**Assignment**
Reproduce the following records exactly from the line containing "glikozidlarining optik aktivligi.</p>" onward, ending with the last line and including it.

(Stored data)
________________
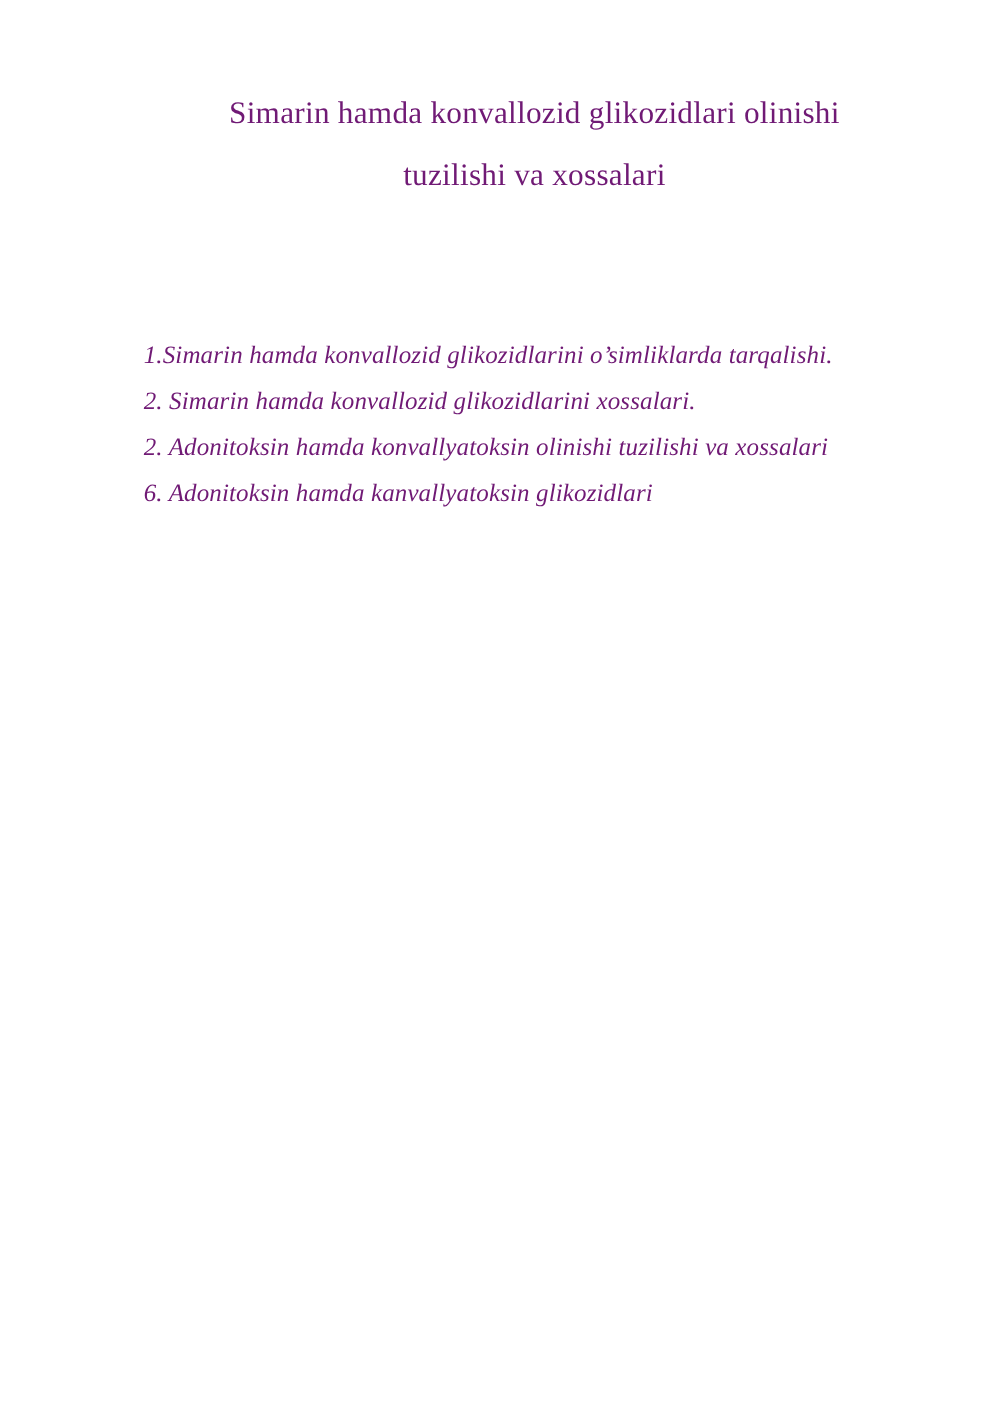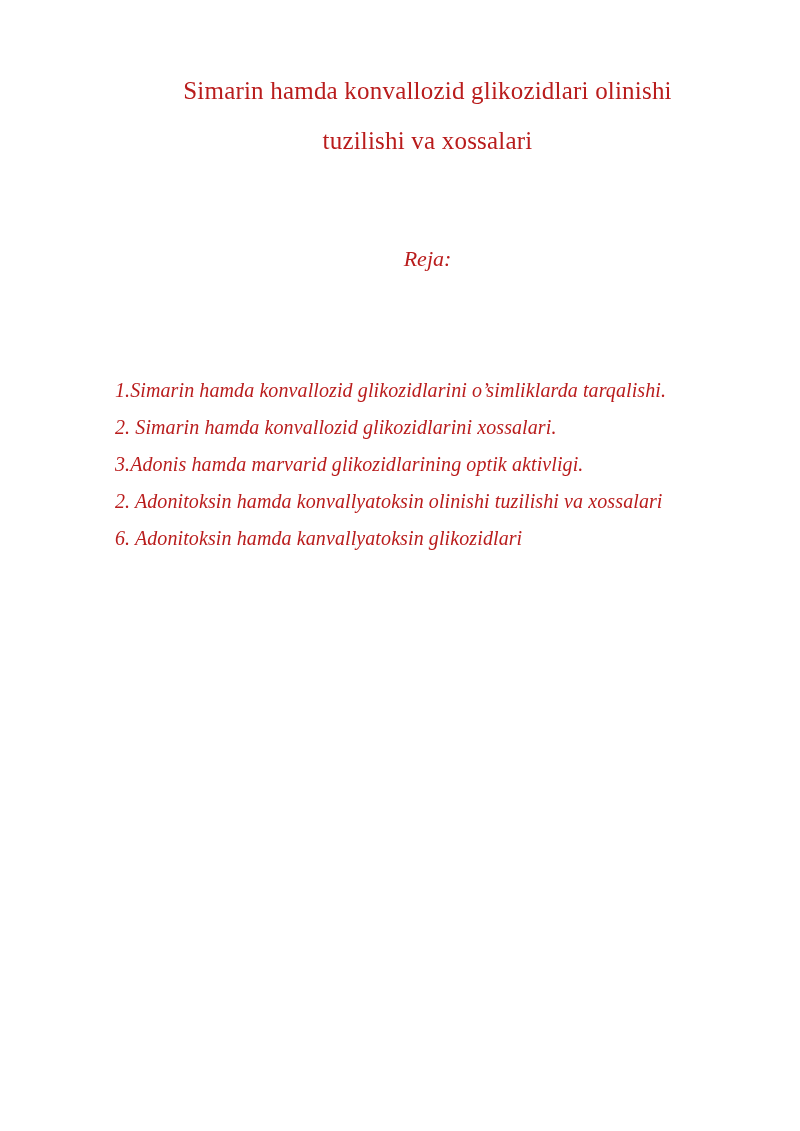--- a/index.html
+++ b/index.html
@@ -7,21 +7,21 @@
     padding: 0;
     background: #ffffff;
   }
   .page {
     position: relative;
     width: 800px;
     height: 1131px;
     background: #ffffff;
     overflow: hidden;
     font-family: "Liberation Serif", "DejaVu Serif", serif;
-    color: #b91c1c;
+    color: #701a75;
   }
   .content {
     padding: 0 60px 0 115px; 
   }
   .doc-title {
     margin: 66px 0 0 0;
     font-size: 25px;
     font-weight: normal;
     line-height: 50px;
     text-align: center;
@@ -53,24 +53,22 @@
 <body>
 
 <div class="page">
   <div class="content">
 
     <h1 class="doc-title">
       <span class="title-line">Simarin hamda konvallozid glikozidlari olinishi</span>
       <span class="title-line">tuzilishi va xossalari</span>
     </h1>
 
-    <p class="plan-heading">Reja:</p>
 
     <div class="plan-list">
       <p>1.Simarin hamda konvallozid glikozidlarini o’simliklarda tarqalishi.</p>
       <p>2. Simarin hamda konvallozid glikozidlarini xossalari.</p>
-      <p>3.Adonis hamda marvarid glikozidlarining optik aktivligi.</p>
       <p>2. Adonitoksin hamda konvallyatoksin olinishi tuzilishi va xossalari</p>
       <p>6. Adonitoksin hamda kanvallyatoksin glikozidlari</p>
     </div>
 
   </div>
 </div>
 
 </body></html>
________________
**Output**
-      <p>3.Adonis hamda marvarid glikozidlarining optik aktivligi.</p>
       <p>2. Adonitoksin hamda konvallyatoksin olinishi tuzilishi va xossalari</p>
       <p>6. Adonitoksin hamda kanvallyatoksin glikozidlari</p>
     </div>
 
   </div>
 </div>
 
 </body></html>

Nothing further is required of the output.